- Work required -
Once you find the line with "margin-top: 9px ->" in the data that follows, repeat it and every line after it exactly, through the line with "text-align: none ->".
^^^^^^^^
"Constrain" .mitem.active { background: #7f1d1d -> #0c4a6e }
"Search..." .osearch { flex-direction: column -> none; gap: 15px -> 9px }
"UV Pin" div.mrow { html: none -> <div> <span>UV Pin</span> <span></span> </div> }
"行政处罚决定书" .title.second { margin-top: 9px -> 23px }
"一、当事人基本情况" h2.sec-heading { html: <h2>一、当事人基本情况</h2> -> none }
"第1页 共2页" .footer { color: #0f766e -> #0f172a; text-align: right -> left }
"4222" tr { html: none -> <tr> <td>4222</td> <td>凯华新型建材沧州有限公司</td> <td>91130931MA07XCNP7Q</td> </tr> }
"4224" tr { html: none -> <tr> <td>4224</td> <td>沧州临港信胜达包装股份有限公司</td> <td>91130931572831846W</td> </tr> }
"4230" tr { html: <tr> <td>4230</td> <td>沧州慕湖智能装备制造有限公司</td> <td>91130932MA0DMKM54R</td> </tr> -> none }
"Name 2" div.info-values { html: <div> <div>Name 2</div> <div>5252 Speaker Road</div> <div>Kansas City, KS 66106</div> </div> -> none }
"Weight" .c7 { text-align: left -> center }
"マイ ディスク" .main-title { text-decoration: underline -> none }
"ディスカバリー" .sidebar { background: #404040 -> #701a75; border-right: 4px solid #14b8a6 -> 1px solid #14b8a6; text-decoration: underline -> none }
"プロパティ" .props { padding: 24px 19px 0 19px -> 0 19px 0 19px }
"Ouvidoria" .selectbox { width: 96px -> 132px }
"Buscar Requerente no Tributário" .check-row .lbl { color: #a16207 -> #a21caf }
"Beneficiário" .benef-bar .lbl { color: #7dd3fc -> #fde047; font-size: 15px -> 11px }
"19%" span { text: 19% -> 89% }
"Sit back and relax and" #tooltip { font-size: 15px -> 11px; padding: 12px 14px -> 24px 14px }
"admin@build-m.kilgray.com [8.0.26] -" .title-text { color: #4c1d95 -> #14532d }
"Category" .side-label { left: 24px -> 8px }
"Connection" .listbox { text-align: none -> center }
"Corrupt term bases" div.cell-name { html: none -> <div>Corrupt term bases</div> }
^^^^^^^^
- Answer to this exercise -
"行政处罚决定书" .title.second { margin-top: 9px -> 23px }
"一、当事人基本情况" h2.sec-heading { html: <h2>一、当事人基本情况</h2> -> none }
"第1页 共2页" .footer { color: #0f766e -> #0f172a; text-align: right -> left }
"4222" tr { html: none -> <tr> <td>4222</td> <td>凯华新型建材沧州有限公司</td> <td>91130931MA07XCNP7Q</td> </tr> }
"4224" tr { html: none -> <tr> <td>4224</td> <td>沧州临港信胜达包装股份有限公司</td> <td>91130931572831846W</td> </tr> }
"4230" tr { html: <tr> <td>4230</td> <td>沧州慕湖智能装备制造有限公司</td> <td>91130932MA0DMKM54R</td> </tr> -> none }
"Name 2" div.info-values { html: <div> <div>Name 2</div> <div>5252 Speaker Road</div> <div>Kansas City, KS 66106</div> </div> -> none }
"Weight" .c7 { text-align: left -> center }
"マイ ディスク" .main-title { text-decoration: underline -> none }
"ディスカバリー" .sidebar { background: #404040 -> #701a75; border-right: 4px solid #14b8a6 -> 1px solid #14b8a6; text-decoration: underline -> none }
"プロパティ" .props { padding: 24px 19px 0 19px -> 0 19px 0 19px }
"Ouvidoria" .selectbox { width: 96px -> 132px }
"Buscar Requerente no Tributário" .check-row .lbl { color: #a16207 -> #a21caf }
"Beneficiário" .benef-bar .lbl { color: #7dd3fc -> #fde047; font-size: 15px -> 11px }
"19%" span { text: 19% -> 89% }
"Sit back and relax and" #tooltip { font-size: 15px -> 11px; padding: 12px 14px -> 24px 14px }
"admin@build-m.kilgray.com [8.0.26] -" .title-text { color: #4c1d95 -> #14532d }
"Category" .side-label { left: 24px -> 8px }
"Connection" .listbox { text-align: none -> center }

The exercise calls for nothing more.